Citing the importance of functioning in a diverse ministry environment, Iorg said, “At Gateway, about 65 percent of our students are non-Anglo. We work every day in a diverse environment where people capitalize on, not divide over differences.
“We want everyone associated with or produced by Gateway Seminary to be committed to living under biblical authority and bringing a biblical worldview to bear in every life situation.”
There are several obstacles that complicate this pursuit, but one contemporary problem stands out: the conflation of social justice issues.
Iorg specifically referenced the example of the Black Lives Matter organization and its strong stance against racism in all its forms. Many Christians, Iorg included, share the organization’s opposition to racism because of the biblical conviction that every person bears the image of God.

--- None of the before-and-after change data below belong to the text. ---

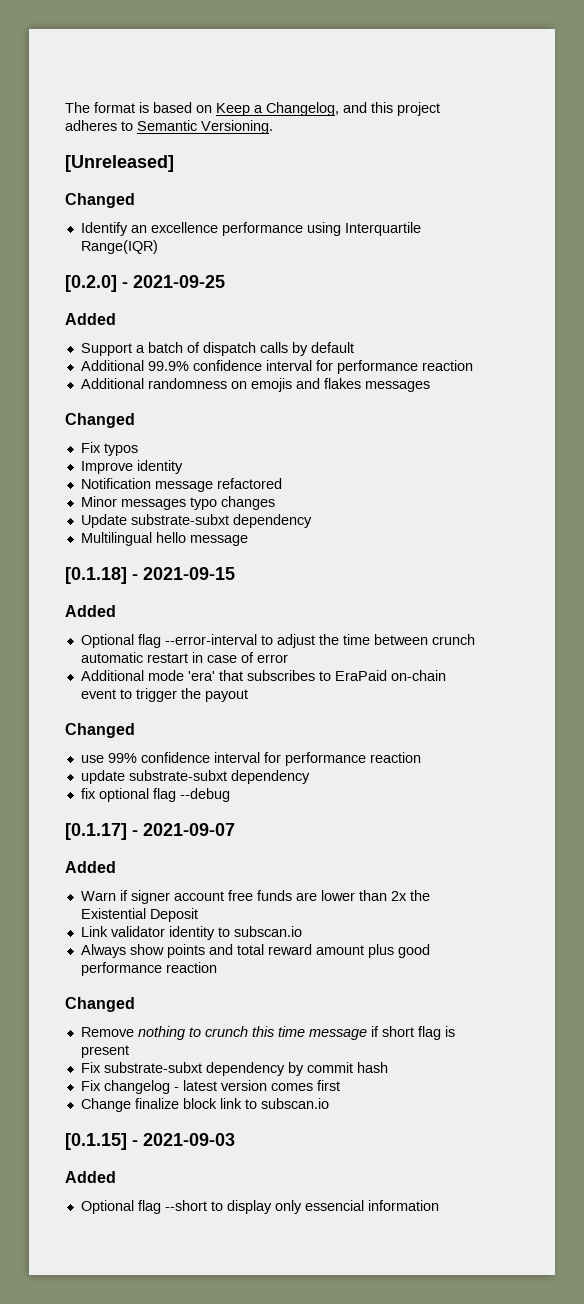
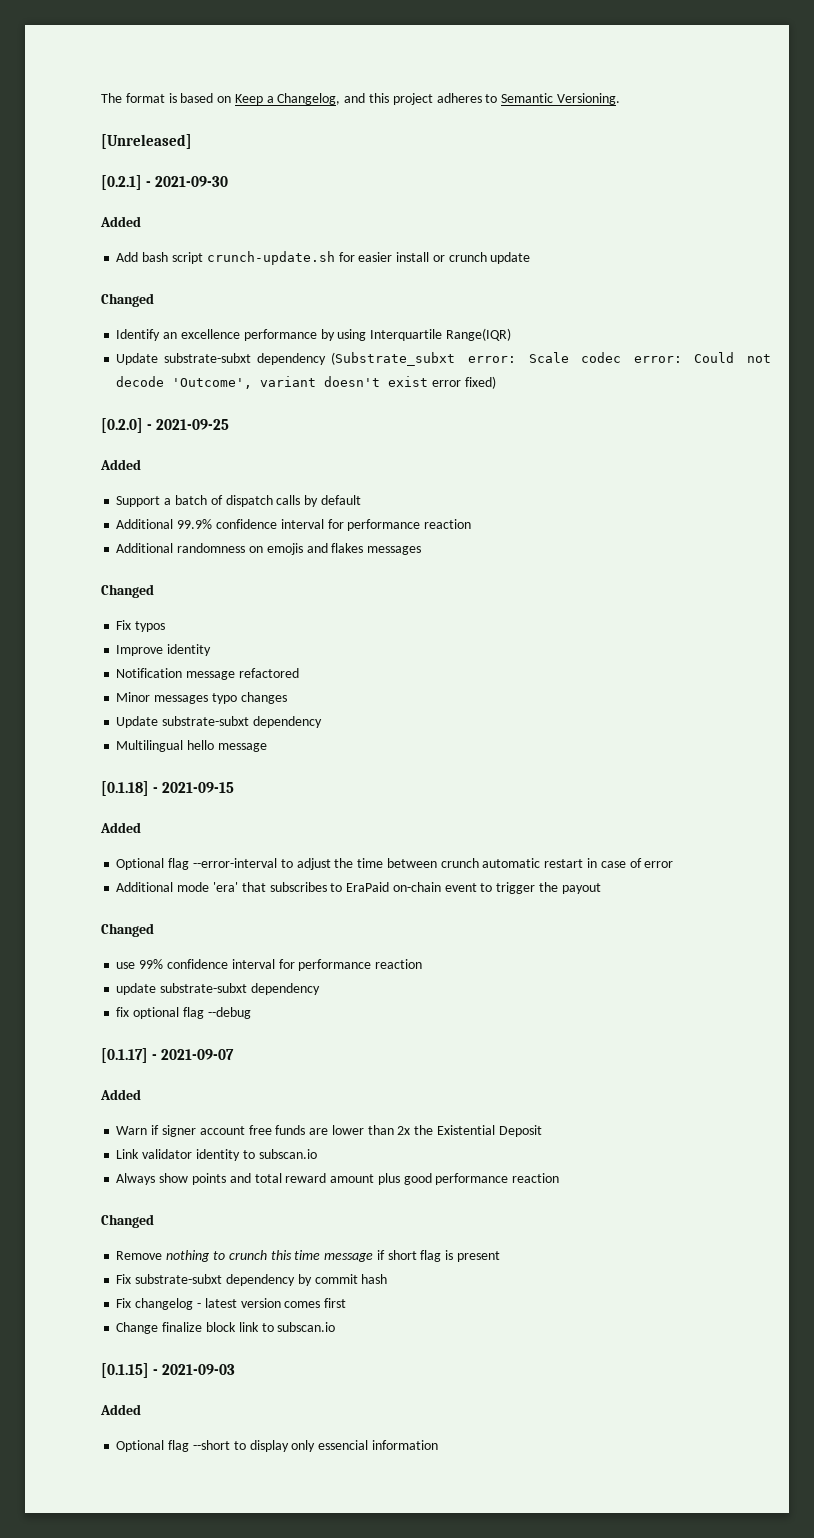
(174, 163) none -> [101,175,229,190] [100,216,141,227] [116,251,531,265] // [0.2.1] - 2021-09-30 // Added // Add bash script crunch-update.sh for easier install or crunch update
(303, 229) none -> [320,329,335,341] by
(158, 247) none -> [116,352,772,366] [116,376,496,389] // Update substrate-subxt dependency (Substrate_subxt error: Scale codec error: Could not decode 'Outcome', variant doesn't exist error fixed)

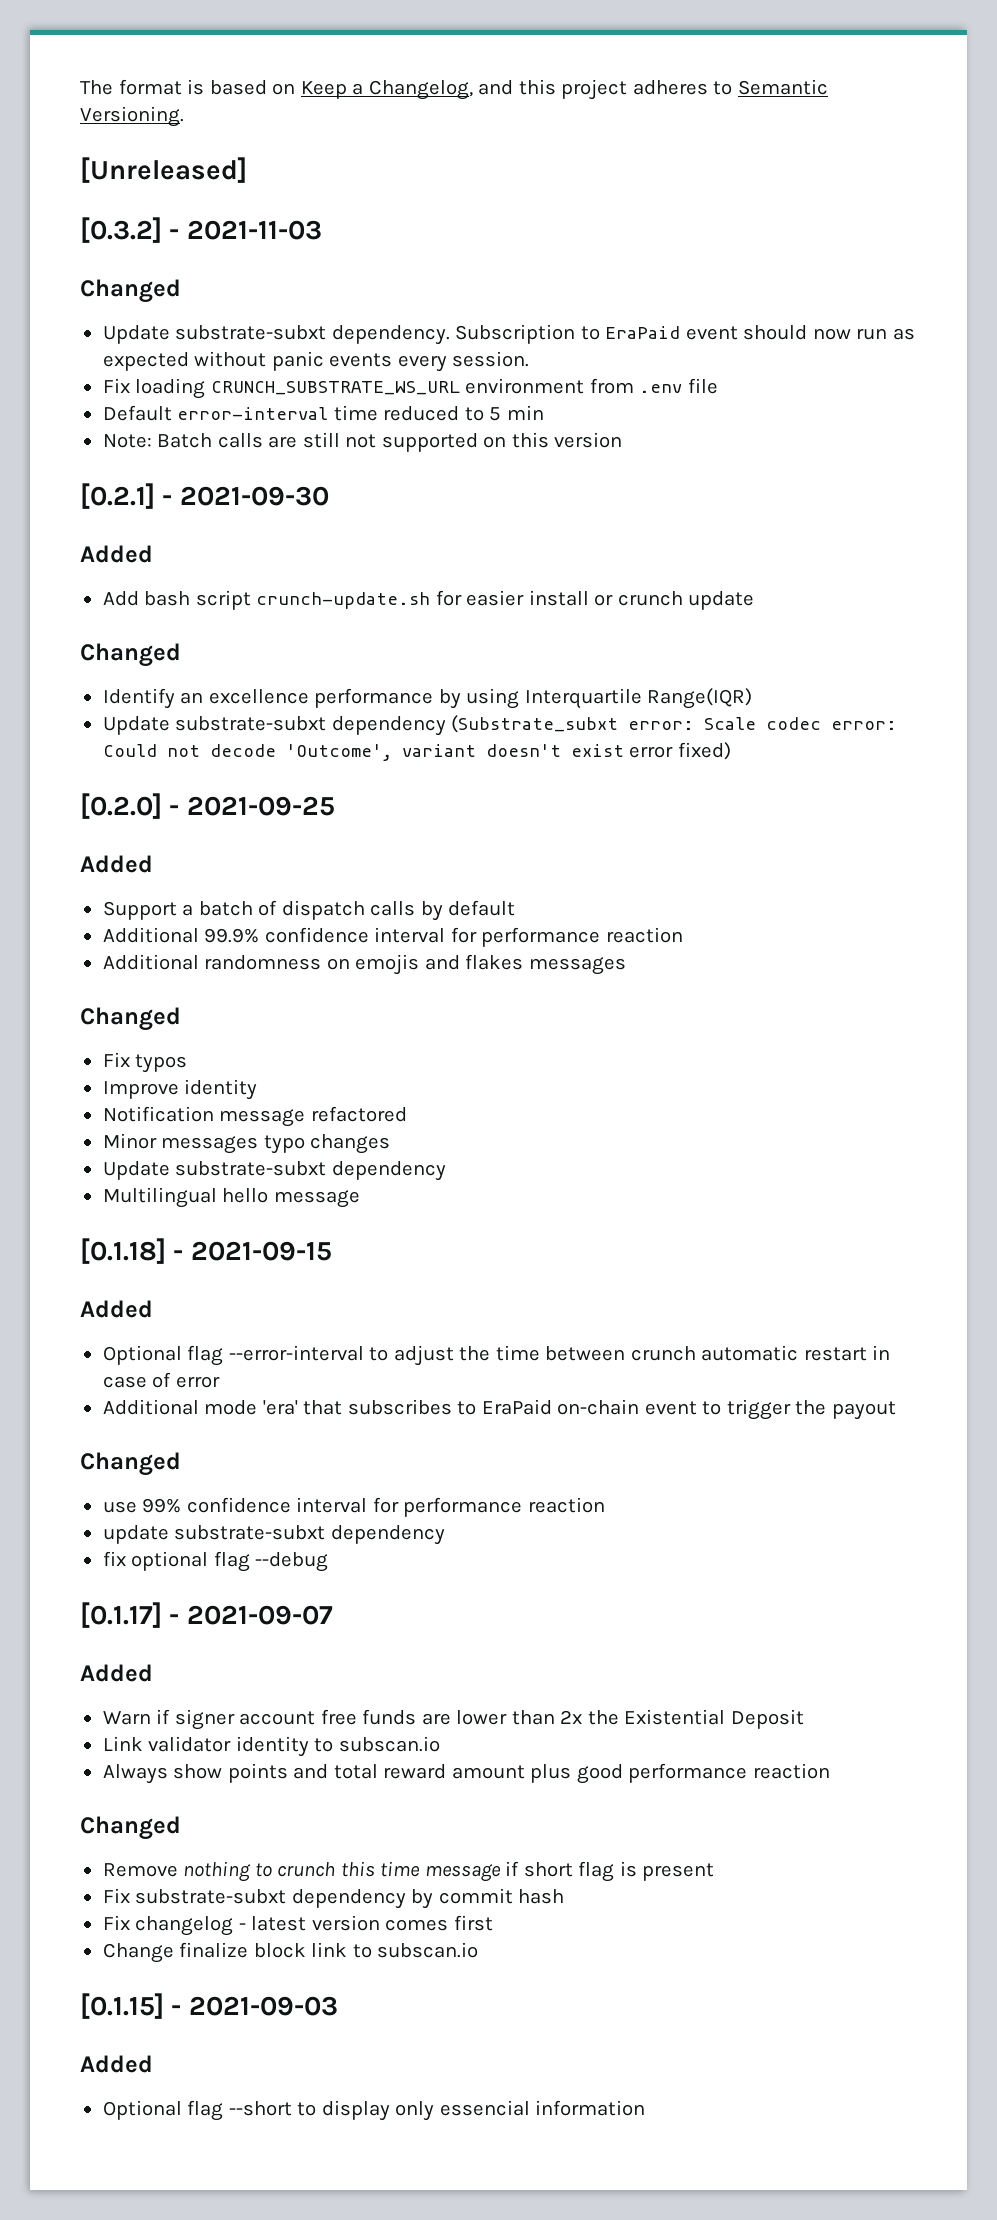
(192, 141) none -> [80,217,322,243] [80,279,181,303] [102,324,915,345] [102,351,530,372] [102,378,718,399] [102,405,544,421] [102,432,623,452] // [0.3.2] - 2021-11-03 // Changed // Update substrate-subxt dependency. Subscription to EraPaid event should now run as expected without panic events every session. // Fix loading CRUNCH_SUBSTRATE_WS_URL environment from .env file // Default error-interval time reduced to 5 min // Note: Batch calls are still not supported on this version

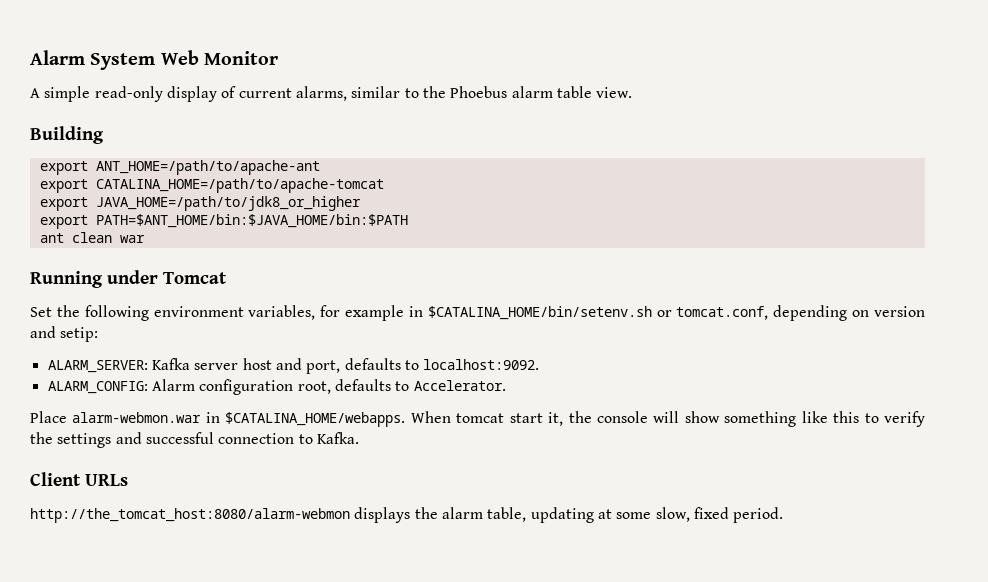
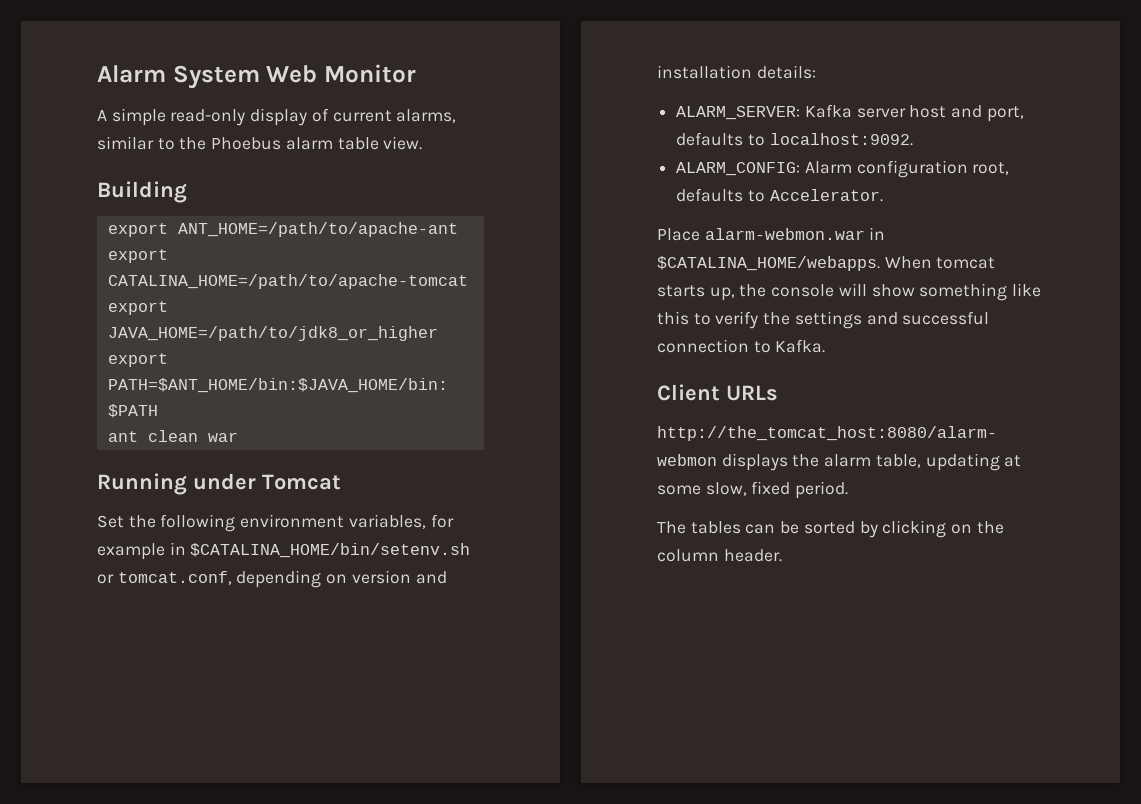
[60,327,99,342] setip: -> [657,65,816,79] installation details:
[509,412,564,426] start it, -> [657,285,735,301] starts up,
(784, 515) none -> [657,520,1004,538] [657,549,782,562] // The tables can be sorted by clicking on the column header.

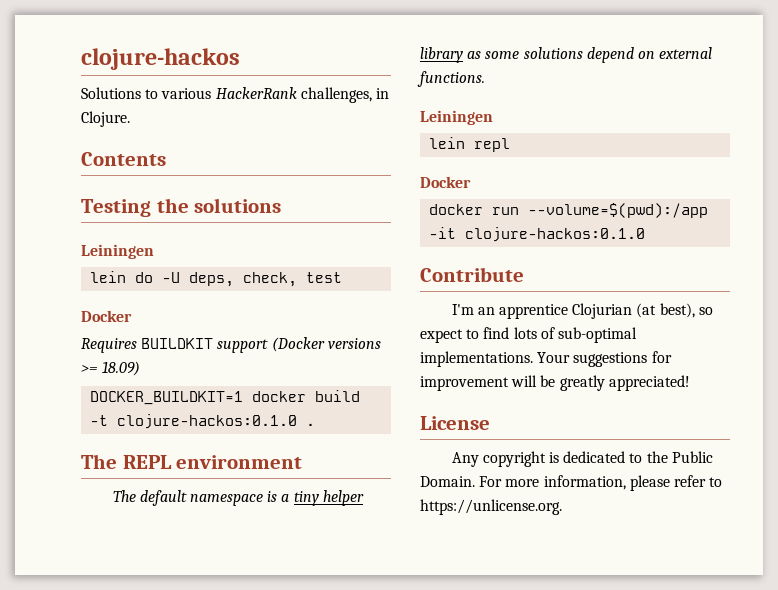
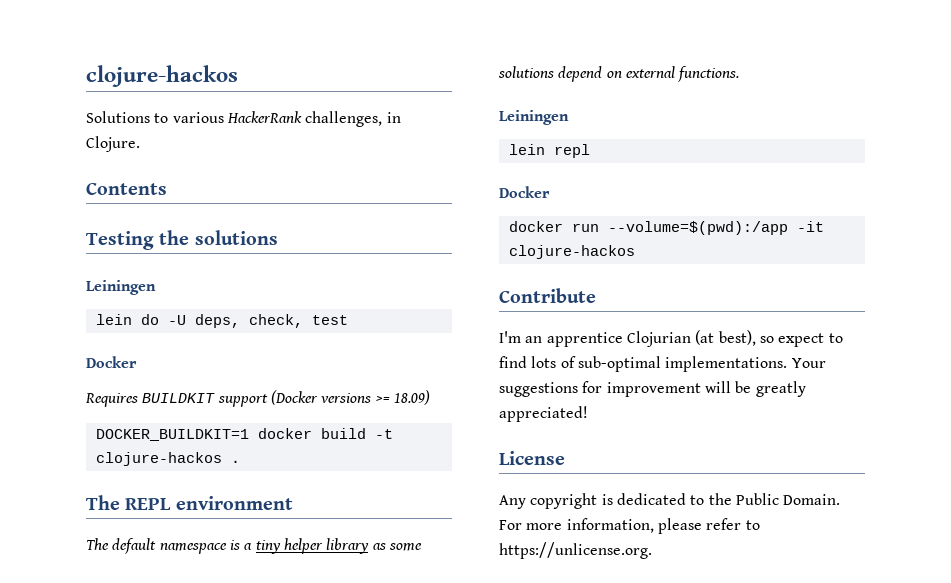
[117,414,298,429] clojure-hackos:0.1.0 -> [95,452,222,466] clojure-hackos
[465,227,646,242] clojure-hackos:0.1.0 -> [508,245,635,259] clojure-hackos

However, Black Lives Matter also has publicly stated interests in “changing how society defines gender, sexual identity, morality, and family in ways contrary to biblical Truth,” Iorg said.
“At stake is not denominational distinctions, but convictions about the foundation of God’s revelation relative to His creative order,” he added.
“On one hand, we stand against racism and support others who share our outrage,” he said. “On the other hand, we cannot simultaneously compromise our convictions about so many other issues which strike at the core of what creates healthy relationships, communities, and even countries.”